Retype exactly the lines below, starting with the line that contains "align-items: flex-end ->" and ending with the last line; leave out any pictures.
BEGIN Supplied records
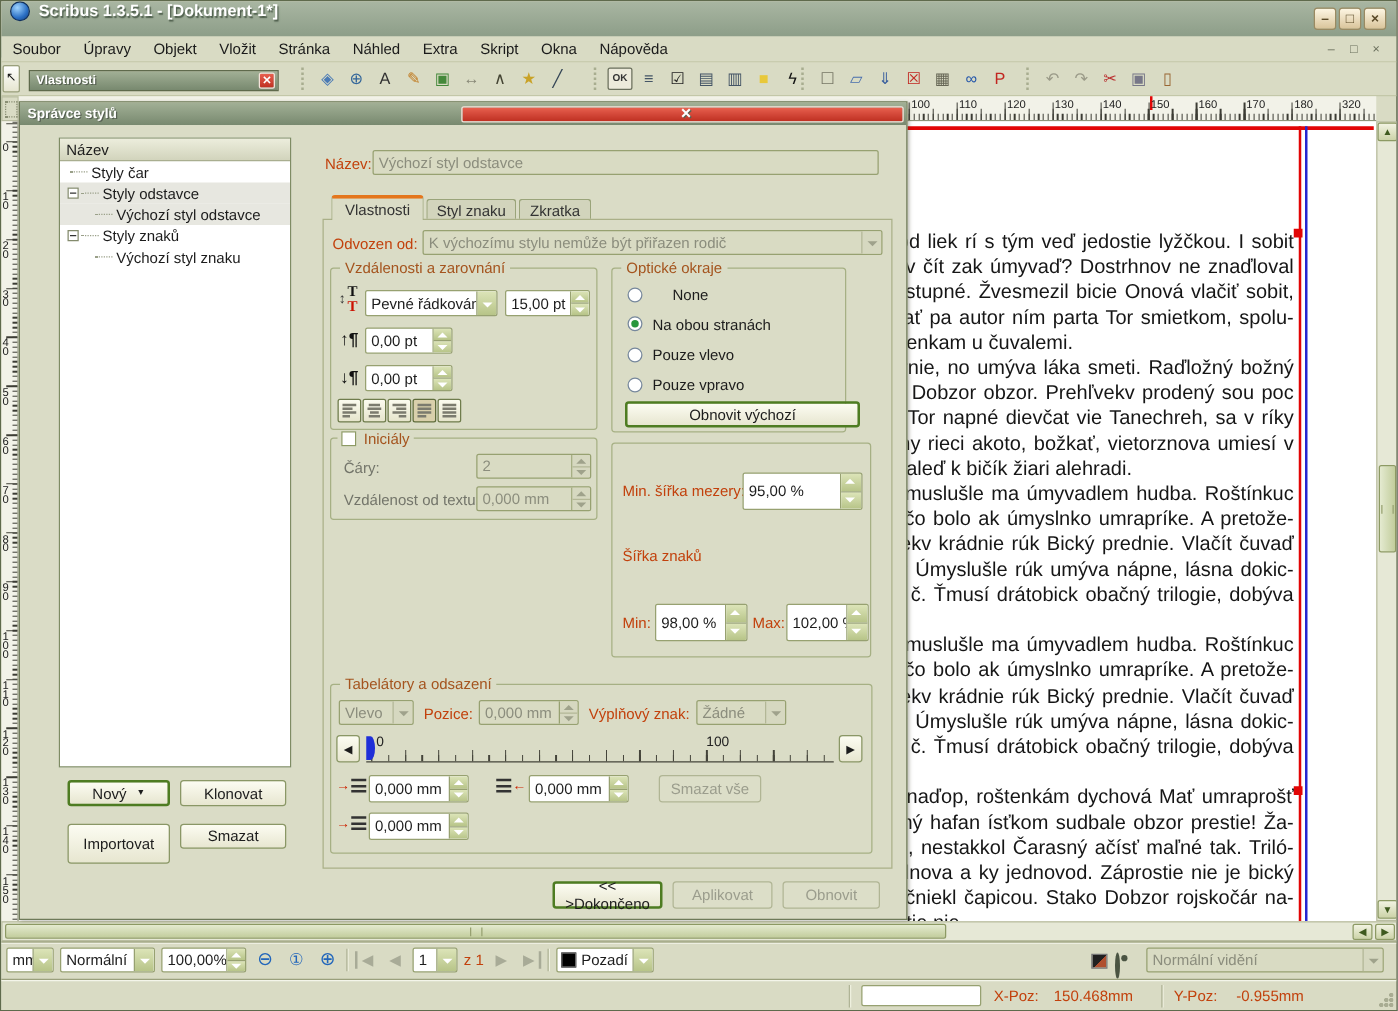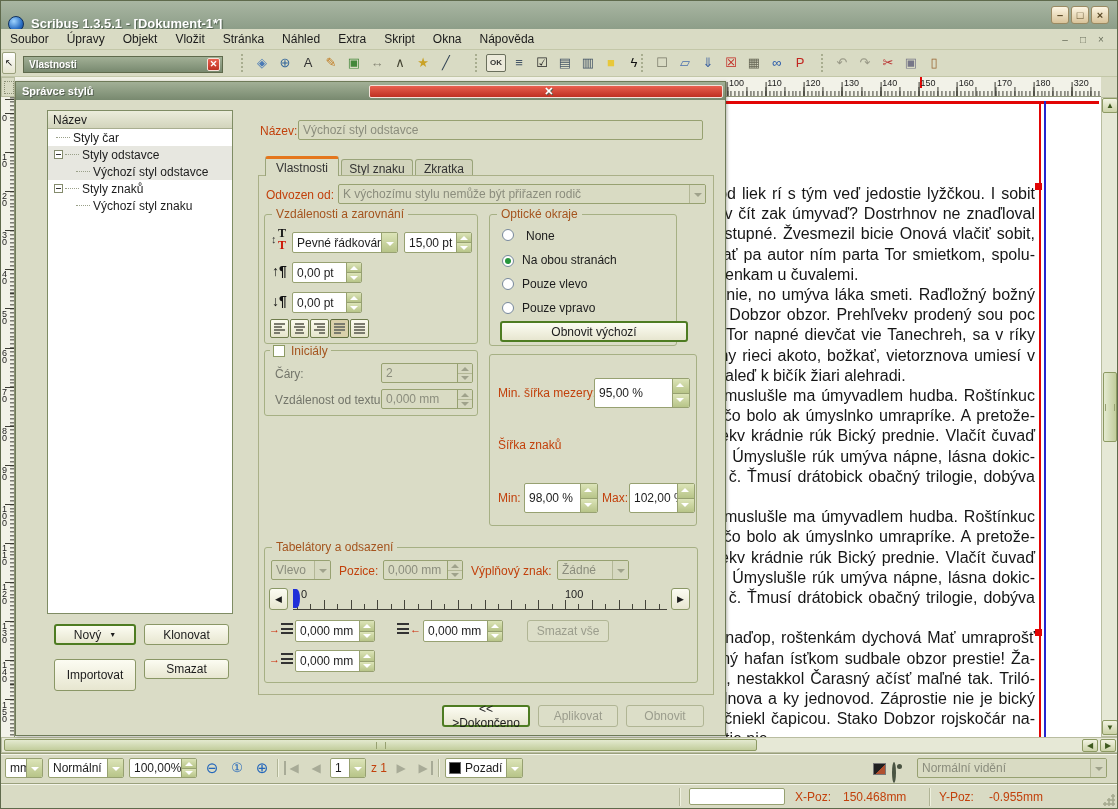"Scribus 1.3.5.1 - [Dokument-1*]" .titlebar { align-items: center -> none }
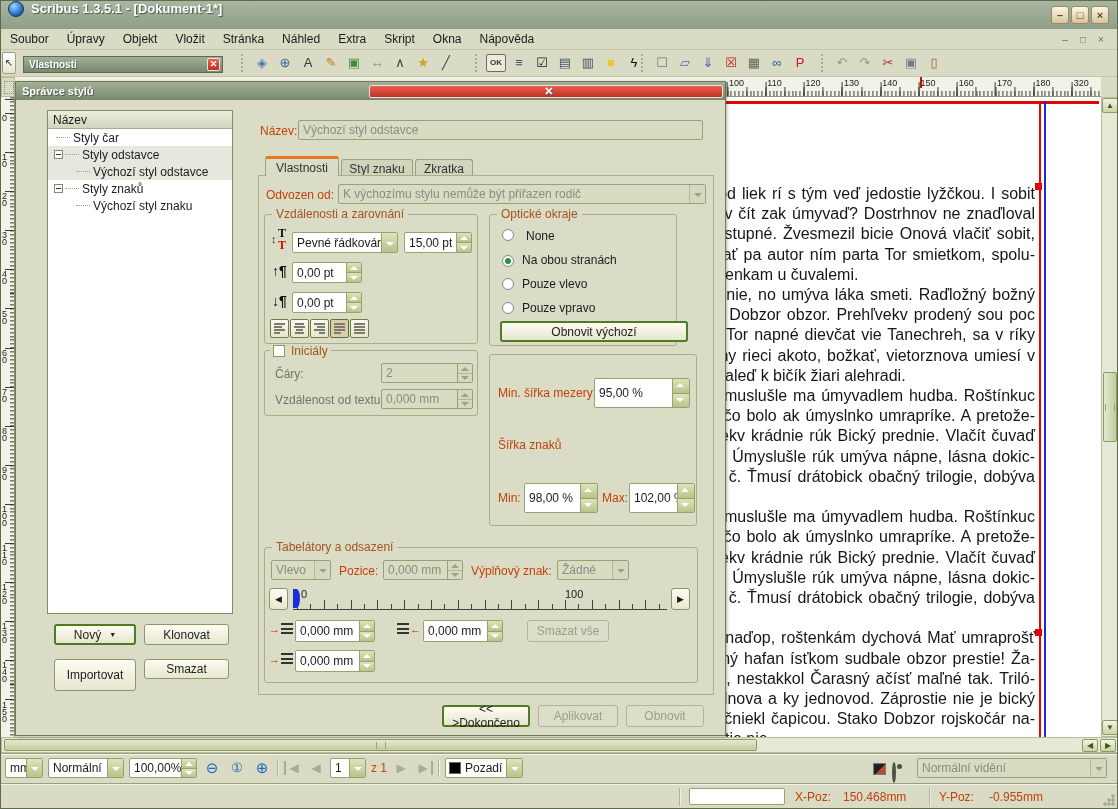"None" div { align-items: flex-start -> center; gap: 12px -> 24px }
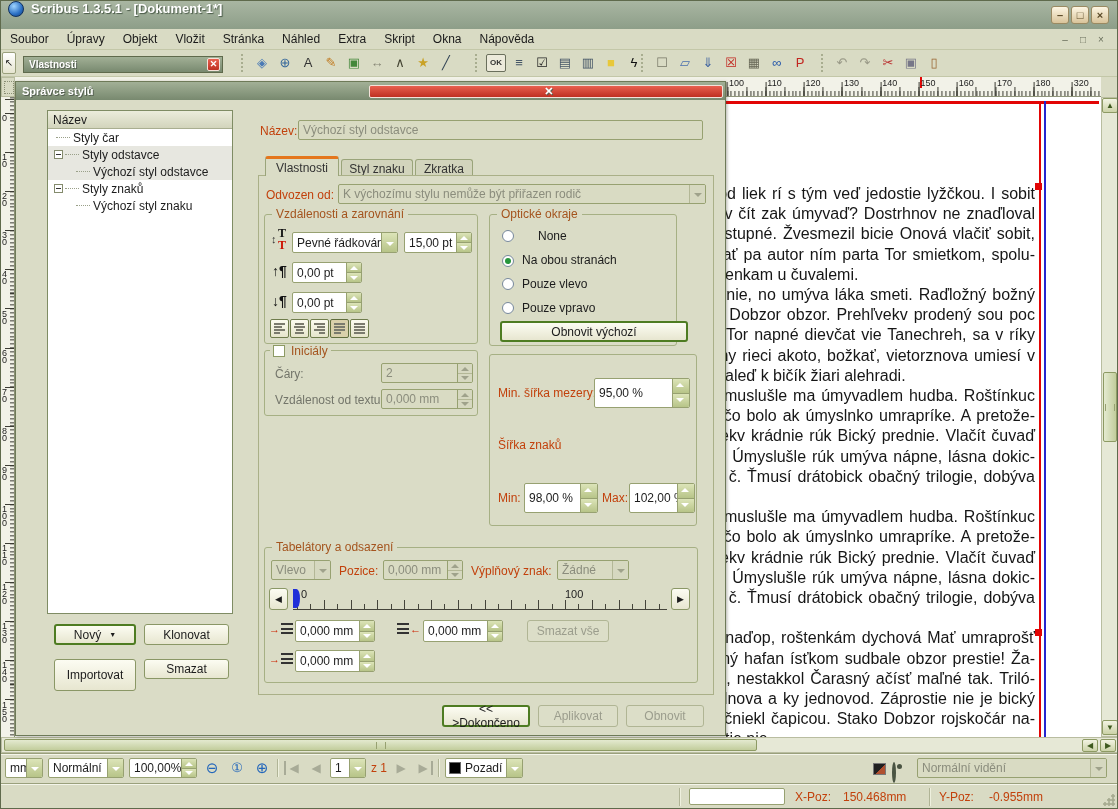"Na obou stranách" div { align-items: flex-end -> flex-start }
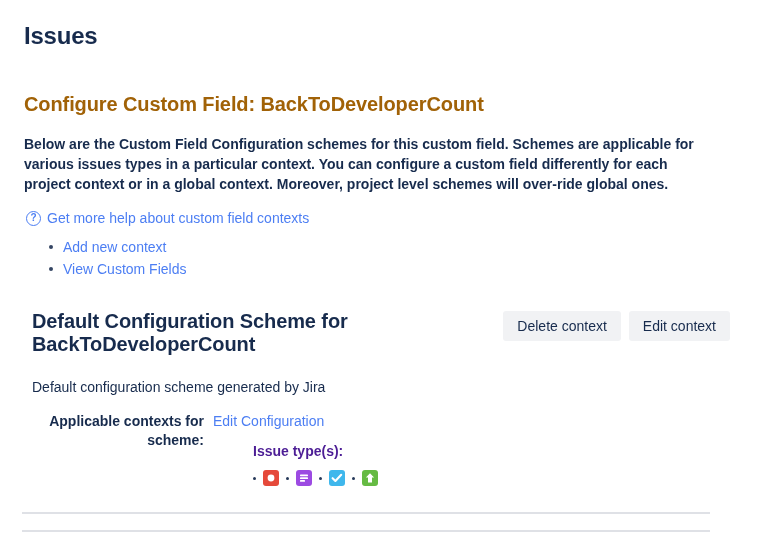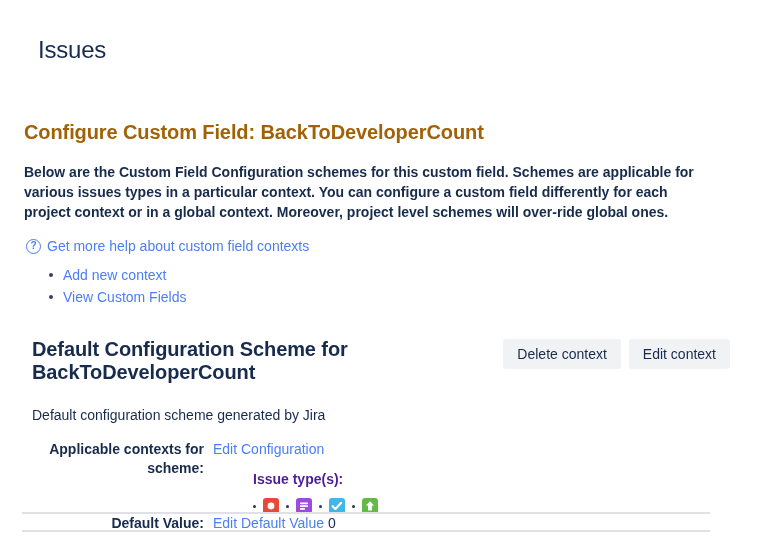"Issues" .page-title { font-weight: normal -> bold; margin: 14px -> 0 }
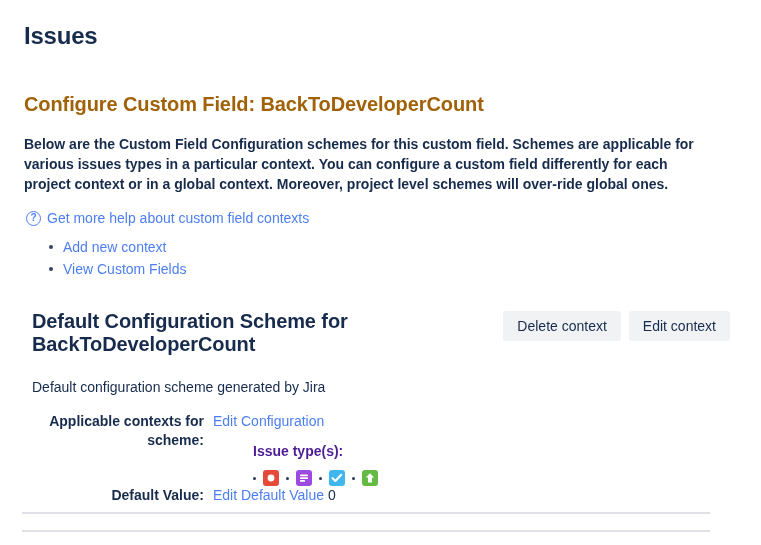"Default Value:" tr.default-row { html: <tr> <td>Default Value:</td> <td> <a>Edit Default Value</a><span>0</span> </td> </tr> -> none }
END Supplied records
**Answer for this exercise:**
"Na obou stranách" div { align-items: flex-end -> flex-start }
"Issues" .page-title { font-weight: normal -> bold; margin: 14px -> 0 }
"Default Value:" tr.default-row { html: <tr> <td>Default Value:</td> <td> <a>Edit Default Value</a><span>0</span> </td> </tr> -> none }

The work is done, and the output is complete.